Puis il enchaina, sans sourciller, que la loi sur la citoyenneté comporte deux volets. Un volet individuel qui peut faire l’objet d’un contrôle parlementaire, et un volet institutionnel qui ne relève que de la compétence exclusive du gouvernement. C’est ainsi que l’accord conclu entre d’Abou-Dabi et Moroni, dont personne n’avait jamais entendu parler auparavant, sur la citoyenneté économique ne peut faire l’objet d’un quelconque contrôle du parlement.

Loi sur la citoyenneté économique

Pourtant, il n y a aucun article des 15 que comporte la loi relative à la citoyenneté économique en Union des Comores qui confirme ce que le ministre des finances a osé dire à ceux qui ont fait cette loi. Au contraire, cette loi associe le parlement à chaque étape important de la procédure sur l’octroi de la citoyenneté économique.

D’abord, la somme que doit investir le prétendant à la citoyenneté économique, est fixée par la loi des finances de l’année budgétaire où le candidat présente sa demande (cf. Article 1 de la loi). Ensuite, la commission nationale indépendante, l’organe chargée d’instruire les demandes de la citoyenneté économique doit comprendre en son sein, deux parlementaires parmi ses 7 membres (cf. Article 3 de la loi) Et en fin, et c’est sur cet aspect que le ministre s’est bien foutu de nos parlementaires, tout accord conclu entre l’Union des Comores avec des Etats ou institutions publiques ou privées pour la promotion et la mise en œuvre des programmes d’investissements économiques est soumis à l’approbation ou à la ratification de l’Assemblée de l’Union(cf. Article 12 de la loi).

Est-ce que l’accord conclu entre Moroni et Abou-Dabi, cité par le ministre des fiances, a fait l’objet d’approbation du parlement ? Pas sûr…Sinon les parlementaires n’iraient pas interroger le ministre sur ce sujet. Est-ce que le gouvernement a conclu d’autres accords avec d’autres pays du golf persique ? Personne ne sait.

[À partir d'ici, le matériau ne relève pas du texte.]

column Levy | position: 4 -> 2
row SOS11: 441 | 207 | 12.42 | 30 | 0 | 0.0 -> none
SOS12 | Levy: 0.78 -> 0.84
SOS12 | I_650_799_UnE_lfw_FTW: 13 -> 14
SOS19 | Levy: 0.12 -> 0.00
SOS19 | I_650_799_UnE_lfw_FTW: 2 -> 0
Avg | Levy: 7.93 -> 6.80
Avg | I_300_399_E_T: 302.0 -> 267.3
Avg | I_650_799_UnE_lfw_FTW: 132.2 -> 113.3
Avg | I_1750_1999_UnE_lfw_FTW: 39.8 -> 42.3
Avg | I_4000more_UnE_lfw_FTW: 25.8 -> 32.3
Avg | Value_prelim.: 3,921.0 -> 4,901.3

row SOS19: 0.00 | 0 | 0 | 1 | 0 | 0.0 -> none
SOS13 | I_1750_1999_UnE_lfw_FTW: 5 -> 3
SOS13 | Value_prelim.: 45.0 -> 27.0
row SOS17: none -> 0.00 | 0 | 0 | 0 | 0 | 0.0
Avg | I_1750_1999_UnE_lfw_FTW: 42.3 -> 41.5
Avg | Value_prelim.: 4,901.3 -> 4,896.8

Budgétisation des fonds de la citoyenneté économique

On l’a dit dans ces colonnes que les comoriens demandent une transparence dans la gestion économique. Et puisque des clauses de confidentialité empêcheraient qu’on les informe sur le nombre de leurs concitoyens économiques, qu’on leur dise au moins combien la vente de notre citoyenneté génère comme fonds et comment ces fonds sont utilisés. Et pour ce faire, il faut  intégrer ces recettes dans la loi de finance annuelle. Mais Mohamed Ali Soilih explique que le fait que le montant de ces fonds n’est pas préalablement connu empêche son introduction dans les prévisions budgétaires. Comme si nos parlementaires ne savaient pas que le propre du budget ce sont les prévisions. Comme si ceux-ci ne connaissaient pas l’objet des lois de finances rectificatives et la loi de règlement.

La réalité le ministre des fiances et de l’économie de l’union s’est bien foutu de nos parlementaires lors de cette séance parlementaire.